Task description: Ignoring every picture, return the lines of the listing below word for word, from the line that holds "-124,7 +124,6 @@" through the line that holds "-274,7 +274,7 @@".

Data for review:
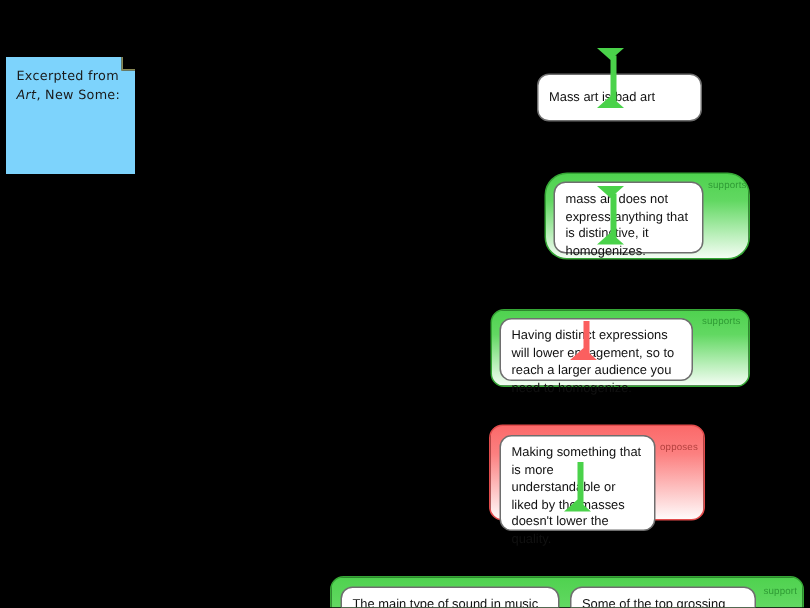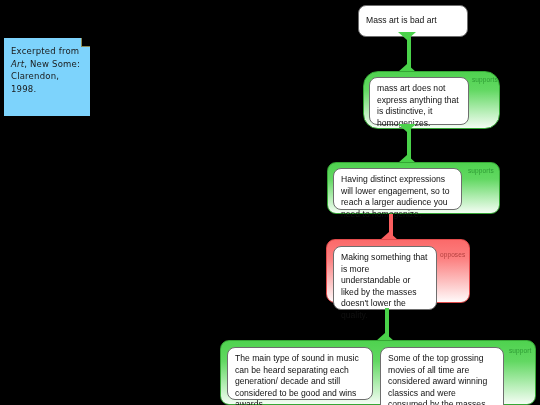--- a/index.html
+++ b/index.html
@@ -52,6 +52,7 @@
     position: absolute;
     box-sizing: border-box;
     border-radius: 9px;
+    margin-top: 44px;
   }
   .panel.green {
     background: linear-gradient(to bottom, #4fd24f 0%, #62d862 32%, #b9efb9 72%, #f4fdf4 100%);

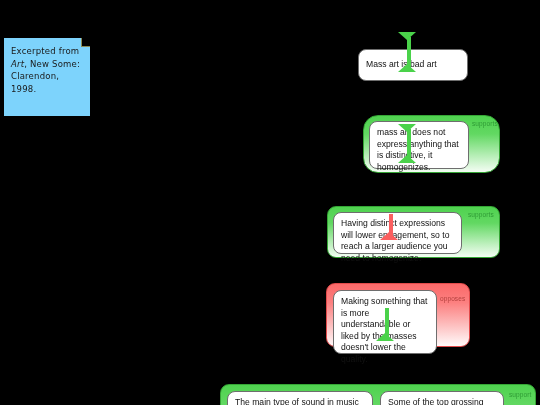--- a/index.html
+++ b/index.html
@@ -124,7 +124,6 @@
     <div class="fold"></div>
     <div>Excerpted from</div>
     <div><em>Art</em><span>, New Some:</span></div>
-    <div>Clarendon, 1998.</div>
   </div>
 
   <div class="panel plain" style="left:358px; top:5px; width:110px; height:32px;">

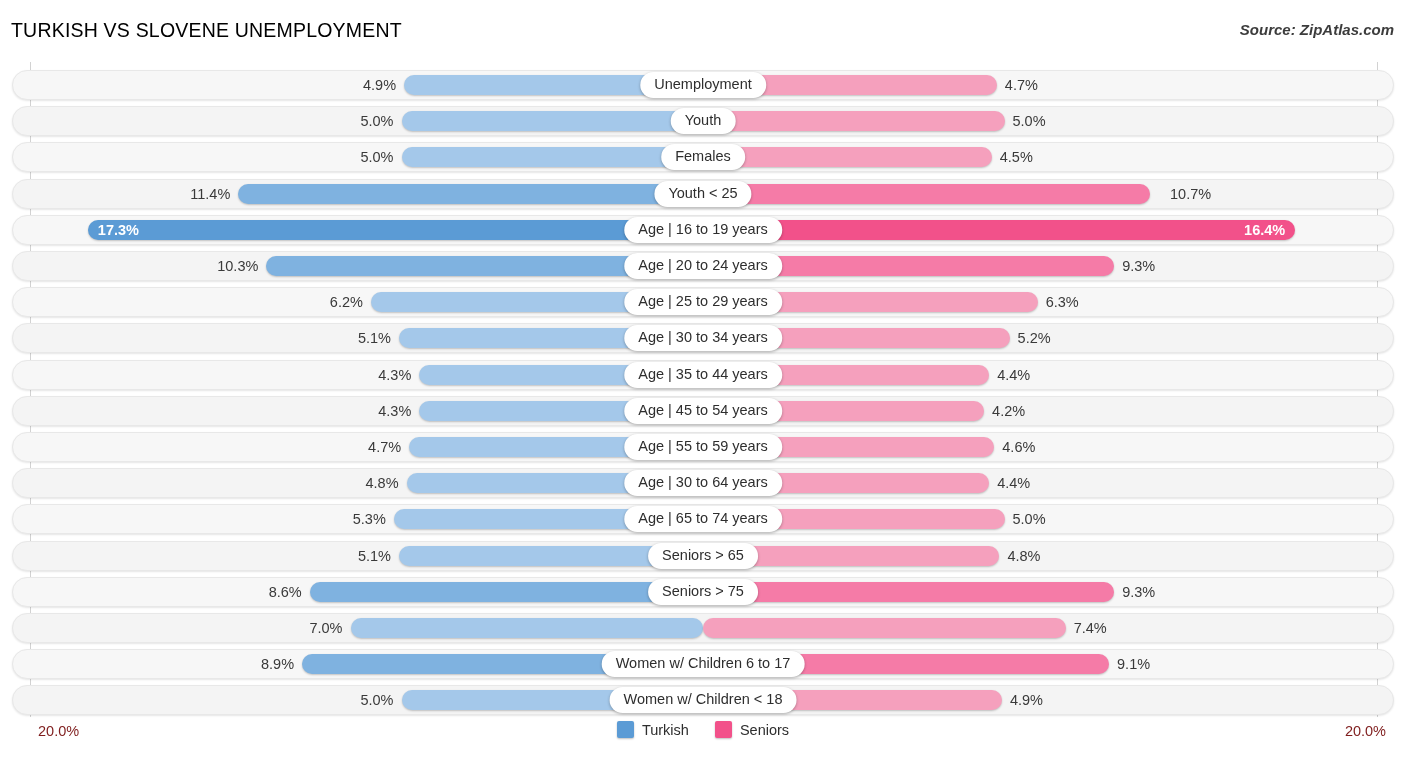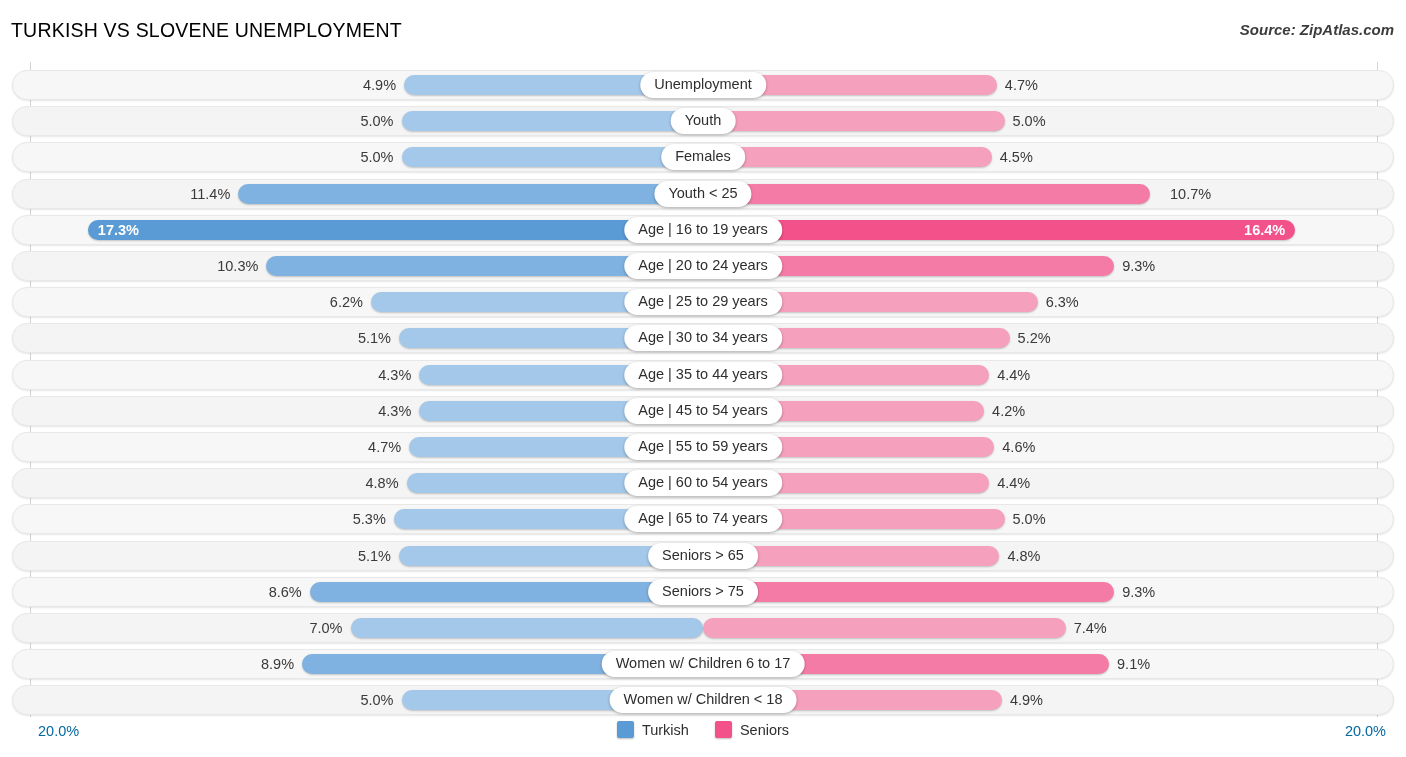--- a/index.html
+++ b/index.html
@@ -274,7 +274,7 @@
         <div class="bar bar-right" style="left: 691px; width: 286.2px;"></div>
         <div class="val val-left" style="left: 312.6px; width: 74px;">4.8%</div>
         <div class="val val-right" style="left: 985.2px; width: 74px;">4.4%</div>
-        <div class="pill" style="left: 691px;">Age | 60 to 54 years</div>
+        <div class="pill" style="left: 691px;">Age | 30 to 64 years</div>
       </div>
       <div class="row" style="top: 442.4px;">
         <div class="track"></div>

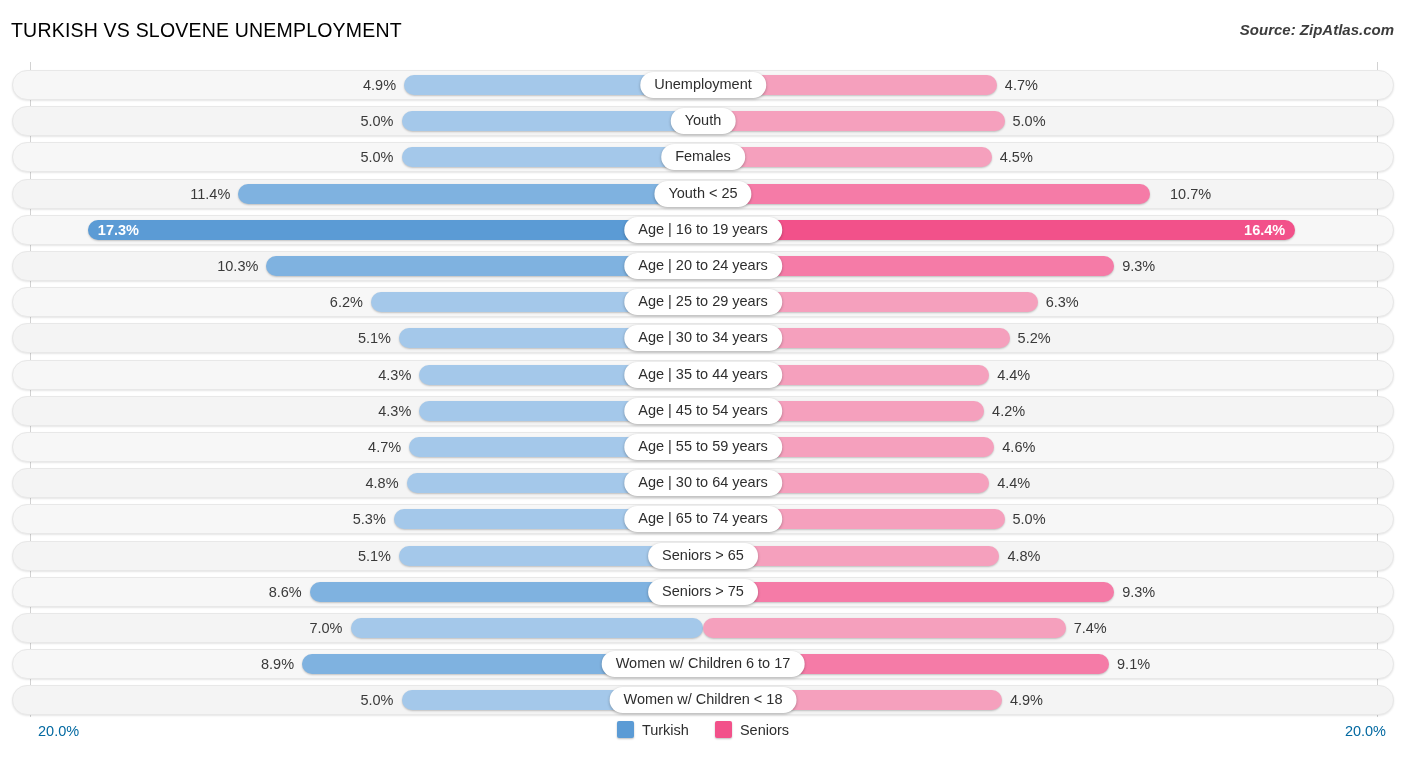--- a/index.html
+++ b/index.html
@@ -136,7 +136,7 @@
     position: absolute;
     top: 6px;
     font-size: 14.5px;
-    color: #0369a1;
+    color: #7f1d1d;
     white-space: nowrap;
   }
   .ax-lab-left  { left: 38px; }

Solution for this exercise:
@@ -124,7 +124,6 @@
     <div class="fold"></div>
     <div>Excerpted from</div>
     <div><em>Art</em><span>, New Some:</span></div>
-    <div>Clarendon, 1998.</div>
   </div>
 
   <div class="panel plain" style="left:358px; top:5px; width:110px; height:32px;">

--- a/index.html
+++ b/index.html
@@ -274,7 +274,7 @@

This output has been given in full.